Should local.tee / br_if preserve subtypes? #55

lukewagner opened this issue Sep 18, 2019 · 19 comments

Comments

@lukewagner
Copy link
Member

Currently, local.tee validation requires C.locals[x] = t and br_if validation requires C.labels[l] = [t?]. This causes the following two examples to fail validation in the spec interpreter when intuitively they seem valid:

(module
  (func (param $p funcref)
    (local $x anyref)
    (local $y funcref)
    local.get $p
    local.tee $x
    local.set $y
  )
)
(module
  (func (param $p funcref)
    (block $b (result anyref)
      (block $c (result funcref)
        local.get $p
        (br_if $b (i32.const 1))
        br $c
      )
    )
    drop
  )
)

If instead the = was replaced with <: in the abovementioned validation rules, then I think these examples would validate.

Trying to think if this actually matters, you could imagine that it would be useful to have the property that:

  (local.set $local1 (local.get $x))
  (local.set $local2 (local.get $x))

was always equivalent to:

  (local.tee $local1 (local.get $x))
  local.set $local2

so that a size-optimizer could simply recognize and replace this pattern.

@rossberg
Copy link
Member

This probably is a duplicate of #48, see the discussion there for some rationale, especially this comment. The short answer is that such a "covariant" relaxation cannot be done in the general case (we'd be back to needing lubs), and it would be a bit inconsistent to only have it in simple cases. It also means less canonical typing rules, although we may not care about that.

@lukewagner
Copy link
Member Author

With the changes to select, though, it seems like there are two cases: (1) MVP select, in which there is no interesting subtyping to consider, just 4 number types, none the subtype of the other, (2) the new explicitly-typed select, where the result type is exactly the type parameter. IIUC, any future multiple-use-of-t instructions would only have the explicitly-parameterized form, making MVP select an oddity. Moreover, select is unlike tee.local and br_if in that it does not check type equality with some field of the context, which is what the proposal seems based on. Altogether, it seems like tee.local, br_if, and any future single-use-of-t instructions aren't really like select, and so their typing rules could be relaxed without breaking symmetry.

@rossberg
Copy link
Member

So, in all relevant cases (new select, tee, br_if), there are some operands, some type t that they have to match, and something to return which is supposed to be the most precise type the operands support (i.e., the lub).

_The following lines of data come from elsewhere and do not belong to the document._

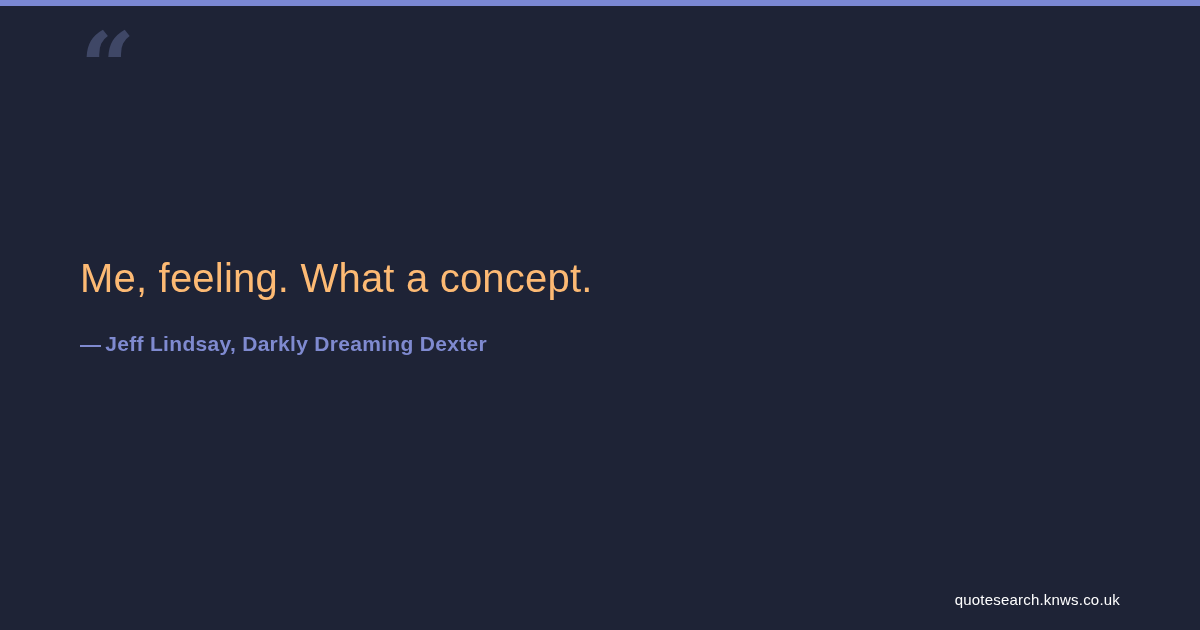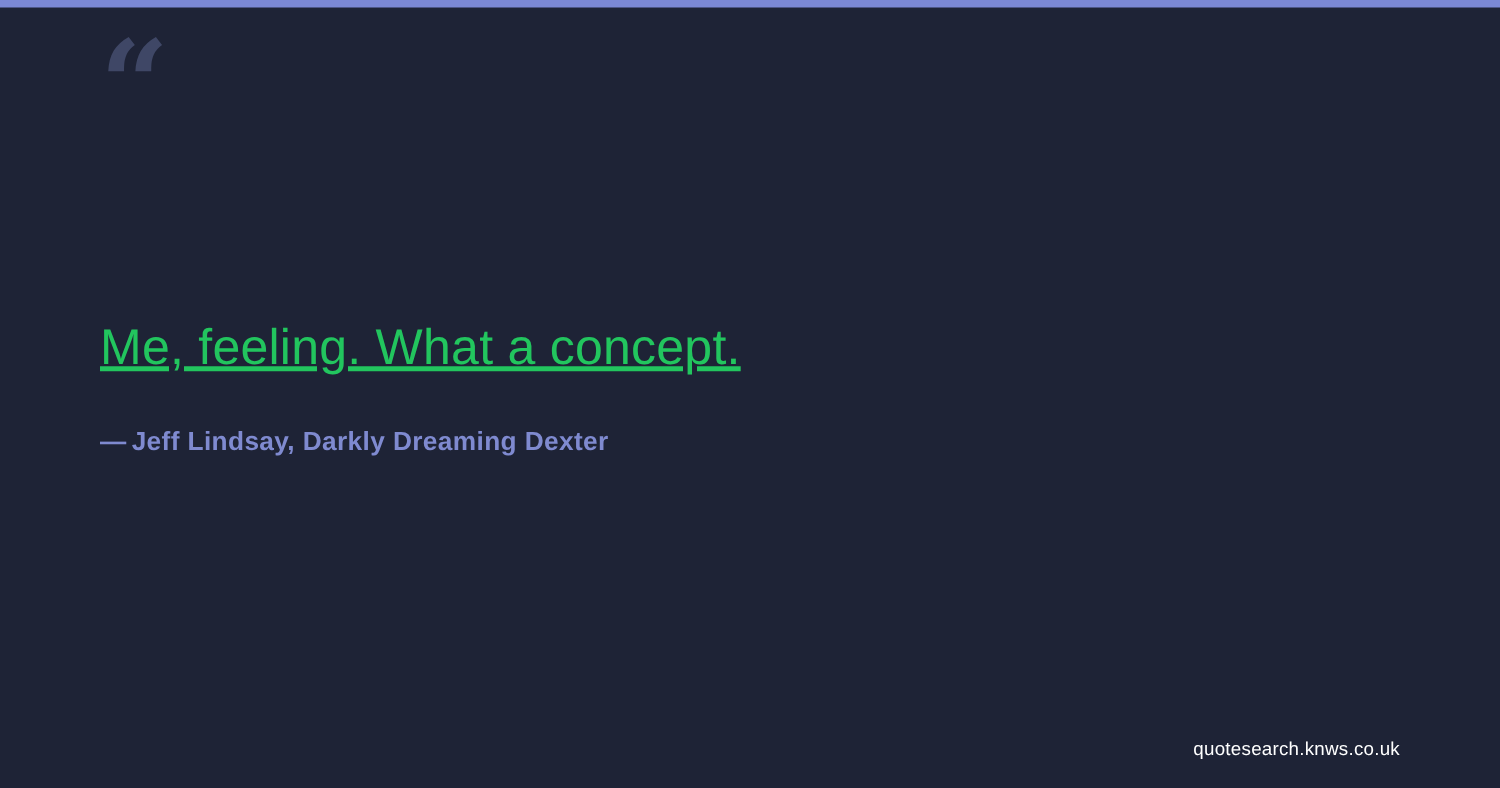--- a/index.html
+++ b/index.html
@@ -49,28 +49,27 @@
     left: 80px;
     top: 252px;
     width: 1040px;
   }
 
   #quote-text {
     font-family: "Liberation Sans", sans-serif;
     font-size: 40px;
     font-weight: 300;
     line-height: 1.3;
-    color: #22c55e;
+    color: #fdba74;
     letter-spacing: 0.2px;
     margin: 0;
-    text-decoration: underline;
   }
 
   #attribution {
-    margin-top: 37px;
+    margin-top: 27px;
     font-family: "Liberation Sans", sans-serif;
     font-size: 21px;
     font-weight: 700;
     line-height: 1.2;
     color: #7f8ad0;
     letter-spacing: 0.3px;
   }
 
   #attribution .dash {
     margin-right: 4px;

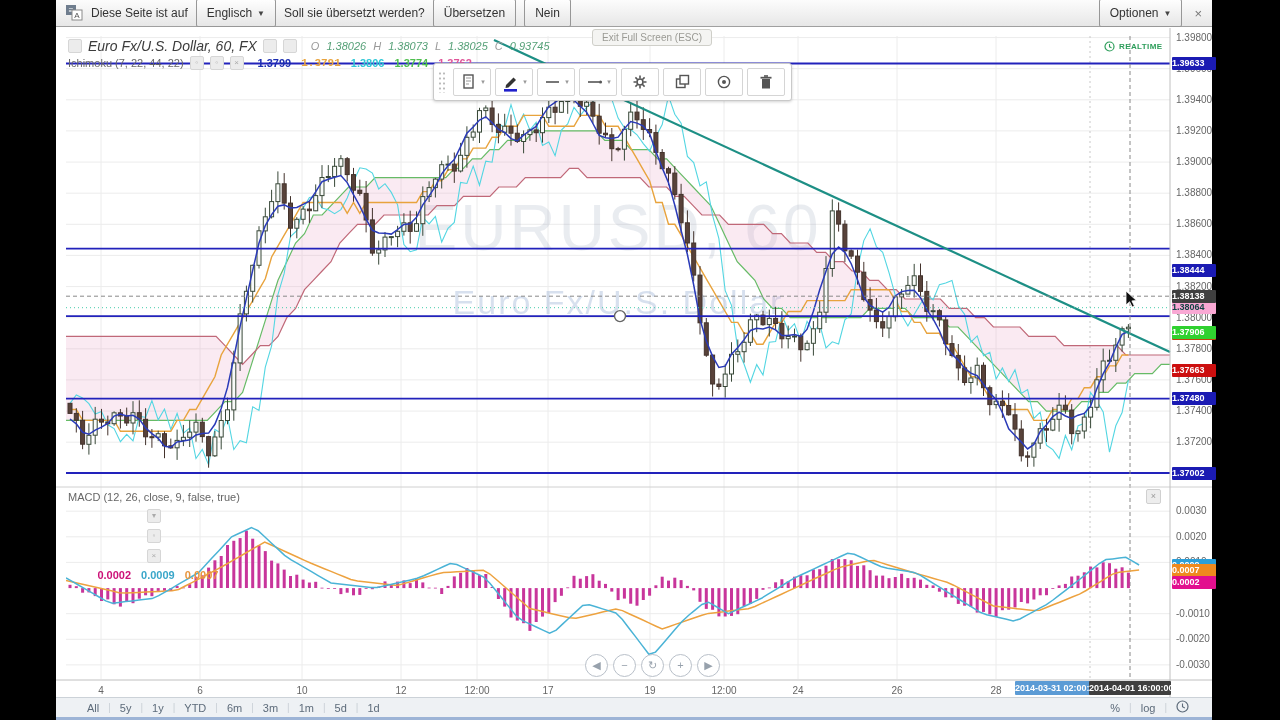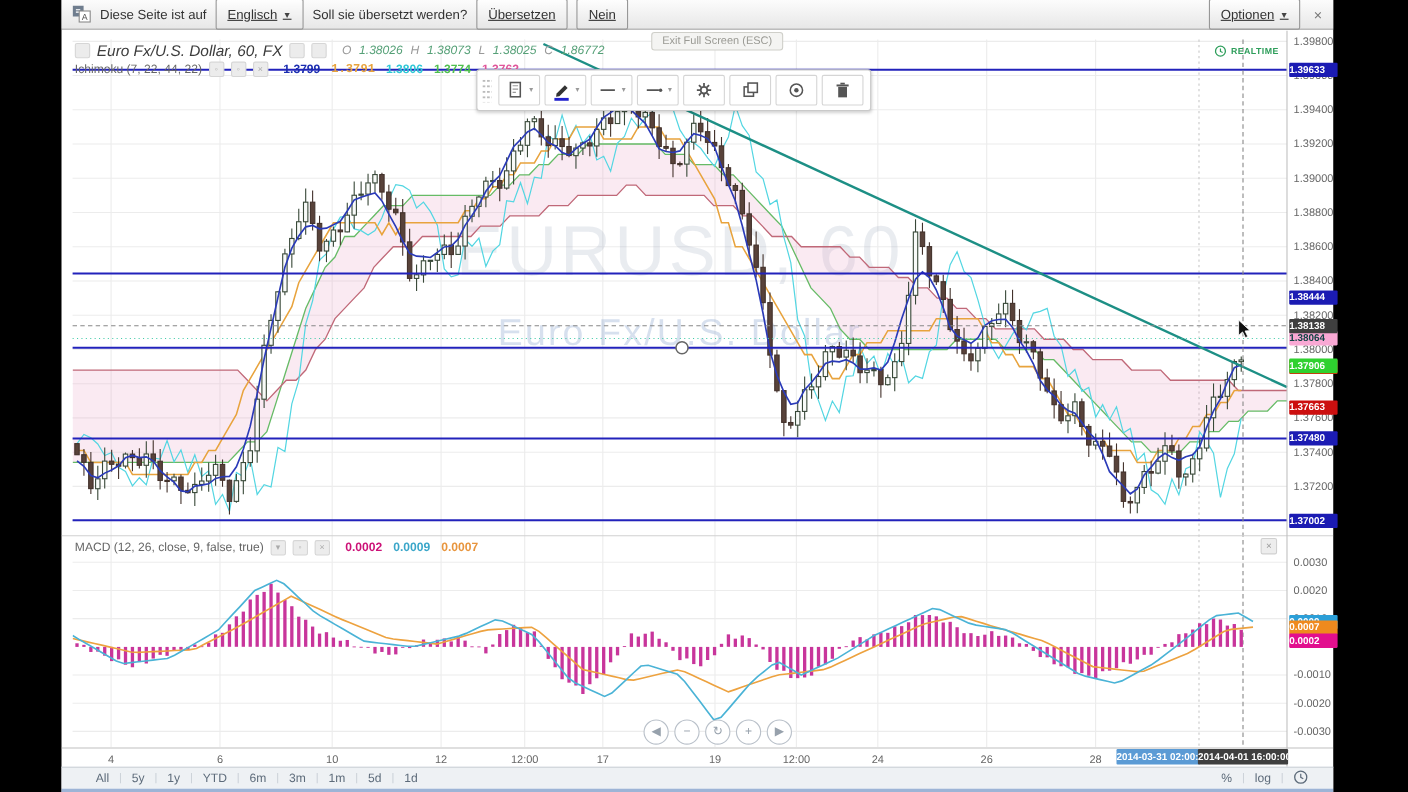--- a/index.html
+++ b/index.html
@@ -6,37 +6,37 @@
     font-family:"Liberation Sans",sans-serif;-webkit-font-smoothing:antialiased;}
   #stage{position:relative;width:1280px;height:720px;background:#000;}
   #app{position:absolute;left:56px;top:0;width:1156px;height:720px;background:#fff;}
   #chart-canvas{position:absolute;left:0;top:0;width:1156px;height:720px;z-index:1;}
   .ov{position:absolute;z-index:3;}
   
   #gtbar{left:0;top:0;width:1156px;height:27px;background:linear-gradient(#fcfcfc,#e7e7e7);
     border-bottom:1px solid #a0a0a0;display:flex;align-items:center;gap:8px;padding:0 10px;
     box-sizing:border-box;font-size:12px;color:#333;z-index:6;}
   .gt-btn{display:inline-flex;align-items:center;gap:5px;padding:6px 10px;font-size:12px;color:#333;
-    background:linear-gradient(#fefefe,#e6e6e6);border:1px solid #979797;border-radius:2px;cursor:pointer;white-space:nowrap;text-decoration:underline;}
+    background:linear-gradient(#fefefe,#e6e6e6);border:1px solid #979797;border-radius:2px;cursor:pointer;white-space:nowrap;}
   .gt-caret{font-size:8px;color:#444;}
   #gt-close{margin-left:4px;color:#777;font-size:13px;cursor:pointer;}
   .spacer{flex:1;}
   
   #fs-tip{left:536px;top:29px;padding:2px 9px;background:#f4f4f2;border:1px solid #cfcfc9;
     border-radius:3px;font-size:10px;color:#9a9a94;white-space:nowrap;}
   
   #symrow{left:12px;top:38px;display:flex;align-items:center;gap:6px;font-size:14px;color:#3c3c3c;font-style:italic;}
   .mini-box{display:inline-block;width:12px;height:12px;background:#ececec;border:1px solid #d6d6d6;
     border-radius:2px;font-size:8px;line-height:11px;text-align:center;color:#aaa;}
   .ohlc{display:flex;gap:7px;font-size:11px;margin-left:8px;align-items:center;}
   .ohlc .k{color:#999;}
   .ohlc .v{color:#55a077;}
   #ichirow{left:12px;top:56px;display:flex;align-items:center;gap:6px;font-size:11px;color:#666;}
   .ind-vals{display:flex;gap:10px;font-weight:bold;font-size:11px;margin-left:8px;}
-  #macdrow{left:12px;top:491px;display:flex;align-items:center;gap:6px;font-size:11px;color:#666;z-index:4;}
+  #macdrow{left:12px;top:491px;display:flex;align-items:center;gap:6px;font-size:11px;color:#666;z-index:4;flex-direction:column;}
   
   #fl-toolbar{left:377px;top:63px;height:32px;background:#fff;border:1px solid #c9c9c9;border-radius:3px;
     box-shadow:0 1px 3px rgba(0,0,0,.18);display:flex;align-items:center;padding:2px 6px 2px 2px;gap:4px;z-index:5;}
   #fl-grip{width:9px;height:22px;margin:0 2px;background:
     radial-gradient(circle,#bbb 1px,transparent 1.2px) 0 0/4px 5px repeat;}
   .fl-btn{display:flex;align-items:center;justify-content:center;width:36px;height:26px;background:#fff;
     border:1px solid #d5d5d5;border-radius:2px;cursor:pointer;gap:2px;}
   .fl-caret{font-size:7px;color:#999;}
   
   #realtime{left:1048px;top:41px;display:flex;align-items:center;gap:4px;color:#2e9e5b;
@@ -727,21 +727,21 @@
     <span class="mini-box"></span>
     <span class="mini-box"></span>
     <span class="ohlc" id="ohlc">
           <span class="k">O</span>
           <span class="v">1.38026</span>
           <span class="k">H</span>
           <span class="v">1.38073</span>
           <span class="k">L</span>
           <span class="v">1.38025</span>
           <span class="k">C</span>
-          <span class="v">1.86772</span>
+          <span class="v">0.93745</span>
         </span>
   </div>
 
   <div id="ichirow" class="ov">
     <span>Ichimoku (7, 22, 44, 22)</span>
     <span class="mini-box">◦</span>
     <span class="mini-box">◦</span>
     <span class="mini-box">×</span>
     <span class="ind-vals" id="ichi-vals">
           <span style="color: rgb(27, 45, 176);">1.3799</span>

Is the difference you are getting at that in the case of select, the type t is a local annotation, whereas in the others it is imposed by some separate definition? So in the select case, one could just locally adjust t to be the most precise type if desired.

That makes sense, but that difference is somewhat incidental. What if there was an instruction like, for the sake of argument, select_and_set $x that takes operands like select, but instead of just returning the selected value it also stores the other value in the local $x. This instruction would not have a local type annotation, because t is determined via $x. So the nicely aligned situation from above would not hold, and you'd again need a lub to remain symmetric with the relaxed local.tee.

@lukewagner
Copy link
Member Author

I see your point, but if we adopt the general design constraint that lubs are categorically avoided by explicit type parameters (as we've done with new select), then select_and_set would take an explicit t (which the validation rule requiring t to be a subtype of $x).

@RossTate
Copy link

Wouldn't select_and_set just check that the types of both arguments are subtypes of the local's declared type? There's no need for a lub.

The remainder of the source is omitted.